According to Triemstra-Johnston, New York City art in the late ’50s and early ’60s was characterized by a form of sculpture called assemblage, where different pieces of scrap metal and junk were put together to create a finished sculptural form.

“So we decided to go to a junkyard and find as many pieces of street metal work that we could find,” she said.

“And we created this pile of street junk that kind of hid the risers that (St Denys) wanted. It’s a set, but it’s a piece of sculpture as well.”

Fourth-year dancer Josh Doig has had St Denys as a professor since his first year at Ryerson and he was ecstatic to be chosen as a part of her piece. He said St Denys’s jazz is different from any other form of competition jazz he’s danced before.

“It’s older, it’s dirtier, it’s less superficial than studio jazz,” said Doig. “It’s all about your own movement and style. (St Denys) has said, ‘I don’t want to clean this like crazy because I don’t want to lose the organic-ness of it.’”

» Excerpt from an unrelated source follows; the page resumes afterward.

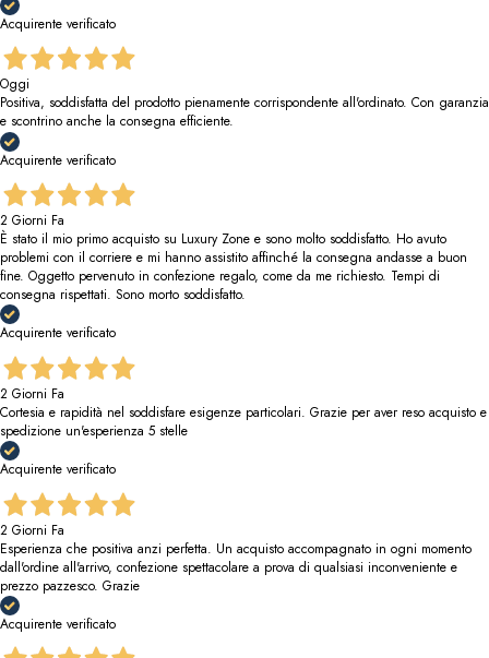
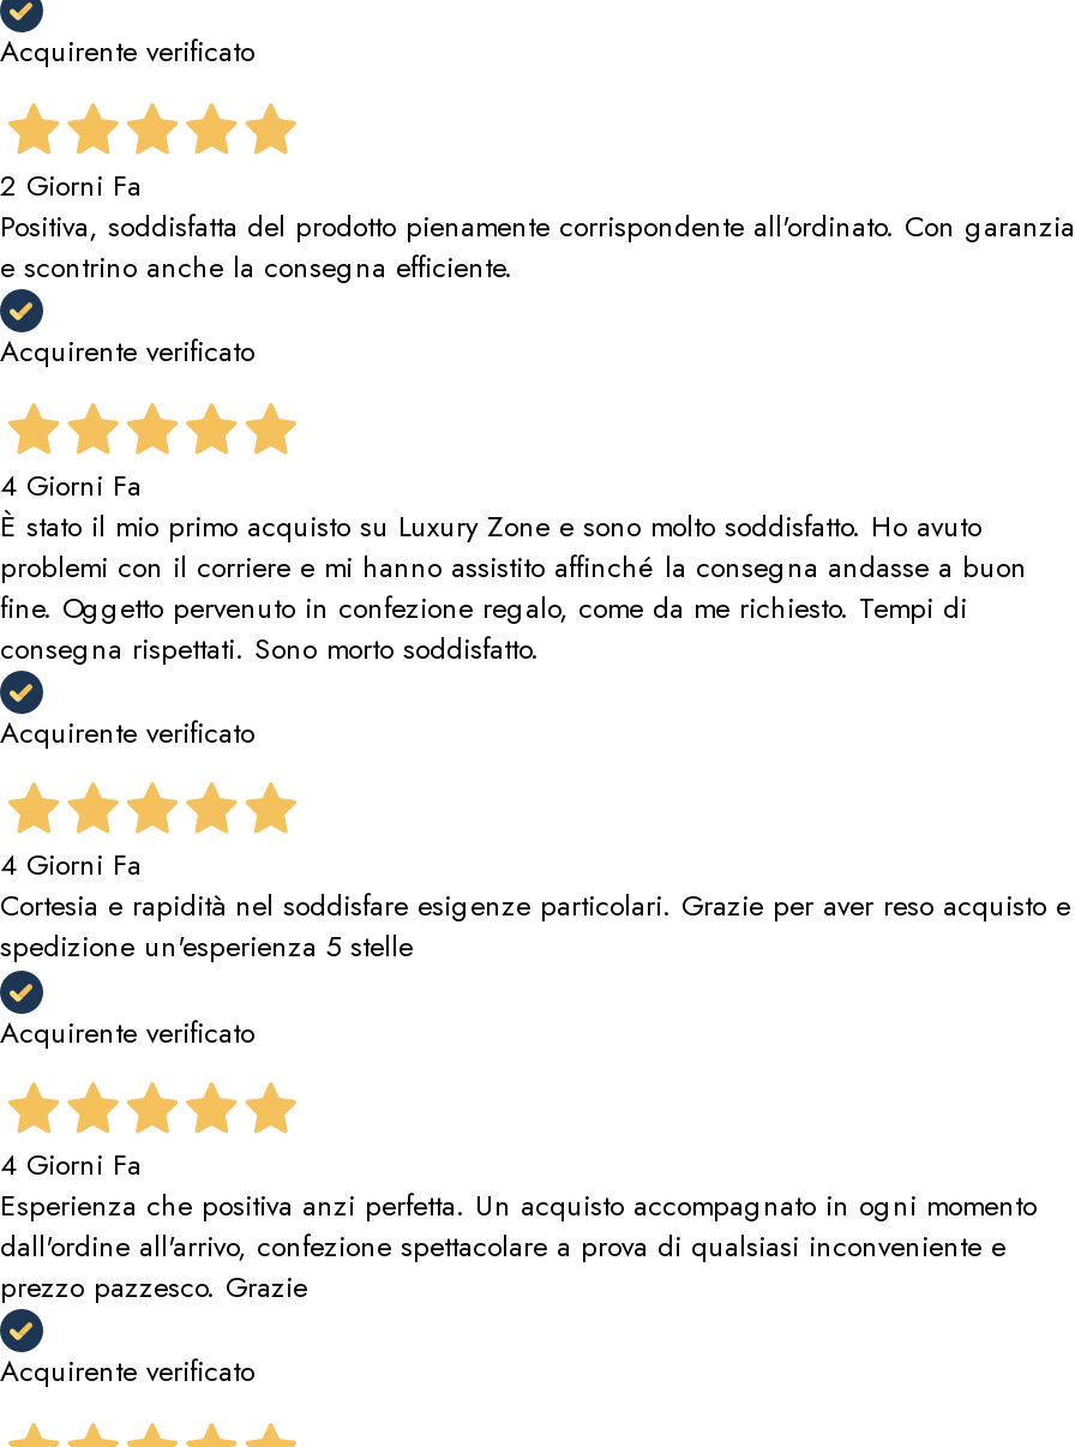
[0,75,29,94] Oggi -> [0,164,142,208] 2 Giorni Fa
[0,211,64,230] 2 Giorni Fa -> [0,464,142,507] 4 Giorni Fa
[0,384,64,404] 2 Giorni Fa -> [0,845,142,888] 4 Giorni Fa
[0,520,64,540] 2 Giorni Fa -> [0,1144,142,1187] 4 Giorni Fa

Although St Denys’s set may be the most complicated to create, each choreographer worked with the set design and costume team to create a specific look and feel. Shifting Silence, a technical contemporary ballet piece choreographed by Robert Glumbek, will be set on a completely black stage, letting the lighting create the mood rather than an elaborate set.

Rounding out the evening is Kate Hilliard’s contemporary piece, Dark Matters for a Spotless Soul which may be the most futuristic of the evening. Her dancers will perform while a series of projections are displayed across the set and the dancers’ bodies.

No matter what piece they are involved in, Doig and MacDonald say they are excited to showcase the months of preparation and practice that went into perfecting the performance.

“I think it’s important for Ryerson to know what the theatre school is and how hard we work here,” said Doig. “We are the fourth-year dancers, we need to show the audience what the past four years have taught us.”

MacDonald agreed, noting this performance is much more than audiences would get from an episode of the television series So You Think You Can Dance.

“It’s live, it’s in front of you, it’s not on a television screen. It’s so much more visceral and exciting,” said MacDonald. “And the technique, we have incredible faculty that have prepared us for however many years, whatever year you’re in. Nothing quite compares to it.”

Sixty-three dancers will take the stage over the course of the two-hour program.

Ryerson Dances 2014 runs one show a day from Nov. 11-15 in the evenings, and will also be presenting a matinee show on Nov. 15. Tickets are available through the Ryerson Theatre School box office.